Die Vermittlung bereits entschiedener Sachen, erkannter Wahrheiten oder
erprobter Meinungen setzt die Richtigkeit der Gesinnung stets voraus
und blendet die Komplexität und Kontingenz der Entscheidungsfindung,
die Möglichkeit alternativer Positionen aus. "Komplexität erzeugt immer
Selektionsdruck und Kontingenzerfahrung", stellte Luhmann 1984 fest.

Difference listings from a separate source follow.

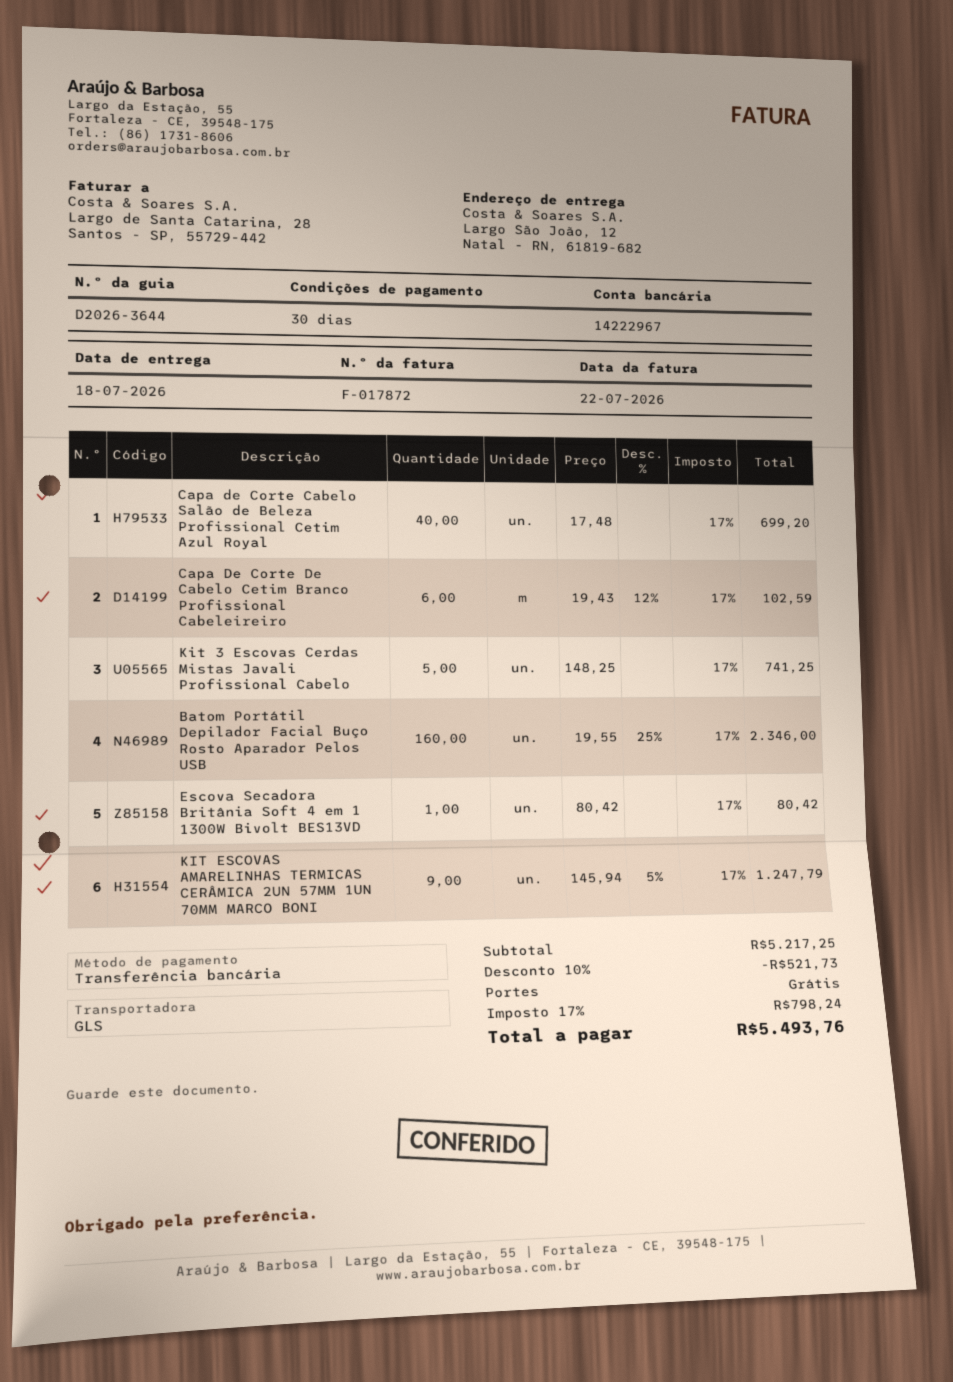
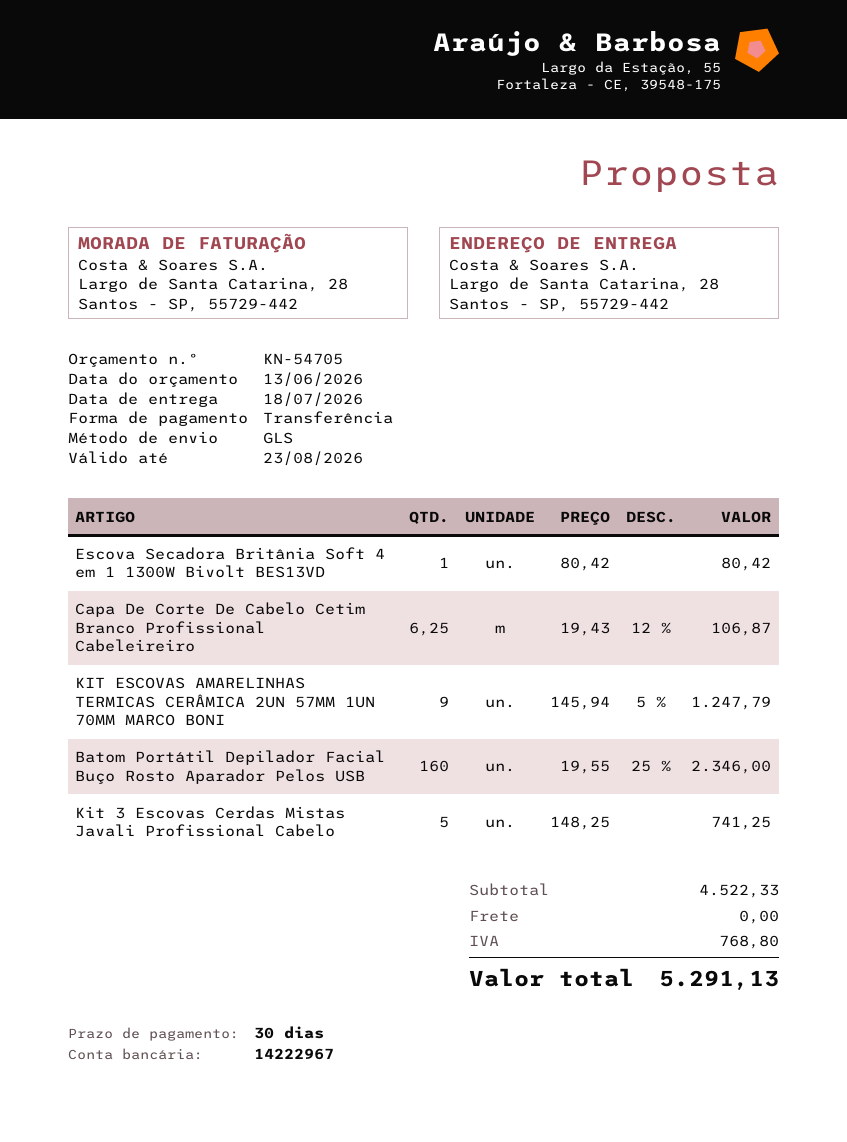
ship to: Largo São João, 12, Natal - RN, 61819-682 -> Largo de Santa Catarina, 28, Santos - SP, 55729-442
Capa de Corte Cabelo Salão de Beleza Profissional Cetim Azul Royal: 40 x 17.48 = 699.20 -> none
Capa De Corte De Cabelo Cetim Branco Profissional Cabeleireiro: 6 x 19.43 - 12% = 102.59 -> 6.25 x 19.43 - 12% = 106.87
subtotal: 5217.25 -> 4522.33
discount: 10% = 521.73 -> none
tax: 798.24 -> 768.80
total: 5493.76 -> 5291.13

Man muss aus mehreren Möglichkeiten auswählen (Selektion), und wer die
Wahl hat, weiß um die Alternativen (Kontingenz). Der Populismus der
Vermittlung nimmt uns beides ab. Was vermittelt wird, steht nicht in
Frage. Die öffentliche Sache wird gar nicht ergebnisoffen diskutiert,
sondern alles steht schon fest und wird dann mit oder ohne Erfolg
"verkauft".
"Sind Sie etwa für Sozialabbau?"
Erfolgversprechend
im Bereich der Politik ist hier der Bezug auf Werte, am besten auf
Grundwerte, denn hier kann unterstellt werden, dass "jedermann sie
akzeptiert". Wer wäre denn nicht für "Freiheit, Gleichheit,
Solidarität, Frieden, Gerechtigkeit, Sicherheit" oder Gesundheit? Werte
ersetzen sachliche Komplexität, die Trivialität der Wertsprache lässt
den beunruhigenden modernen Dual von Selektionsdruck und
Kontingenzerfahrung erst gar nicht aufkommen. Die Frage des Beitritts
der Türkei zur EU wird über Werte abgewickelt. Wer dafür ist, ist für
Integration, wer dagegen ist, ist ausländerfeindlich. Die einzige
Alternative zum Wert bleibt der Unwert, aber wer will schon für Krieg,
Unsolidarität, Ungerechtigkeit oder Unsicherheit eintreten?
"Sind
Sie etwa für Sozialabbau?", fragt mich eine Aktivistin, die
Unterschriften "gegen Hartz-IV" einsammelt. Wer sich auf Werte berufen
kann, erspart sich die sachliche Komplexität, deshalb haben Werte
überall dort Konjunktur, wo Politik nur noch vermittelt werden soll,
statt als res publica betrieben zu werden.
Funktionssysteme wie
Wirtschaft oder Wissenschaft operieren wertneutral und undemokratisch,
und es geht gar nicht anders. Über Profitabilität oder Wahrheit wird
nicht in der Aktionärsversammlung oder im Hörsaal abgestimmt, sondern
auf dem Markt oder im Labor entschieden. Dass ein Ordinarius sein
Wissen vermittelt, ist selbstverständlich, merkwürdig nur, wenn er dies
leugnet. Anders verhält es sich mit politischen Diskursen, die
ausdrücklich auf Partizipation und Mitbestimmung aufgebaut sind. Von
demokratischer Politik darf man verlangen, dass sie nicht die in den
Hinterzimmern der Fachausschüsse getroffene Entscheidungen als Volkes
Wille verkauft und allenfalls mit Werten garniert, wenn sie nicht
gleich auf massenhafte Akzeptanz stoßen. Demokratische im Unterschied
zu populistischer Politik würde bedeuten, den Staats- und Wahlbürger
über die Optionen aufzuklären, die zur Entscheidung stehen, statt nur
Ergebnisse zu "verkaufen".
Genau dies meinte Kant mit
Mündigkeit- eine politische Tugend, die man nicht von jedem Patienten
oder Kunden fordern muss, jedoch unbedingt vom Bürger. Aber das
Kant-Jahr 2004 ist vorbei, und die Parteipolitik der Pragmatiker hält
es weniger mit der Mündigkeit der Bürger als mit machiavellistischen
Machttechniken, wie sie einem Fiesko oder Franz Moor zu Gebote stehen.
Man muss sich eben bemühen, "den Pöbel unter dem Pantoffel zu halten."
Es sind eben nur "Einzelne, wenige", die unter all den "Nieten" zählen.
2005 ist Schiller-Jahr. Die Politik feiert bereits.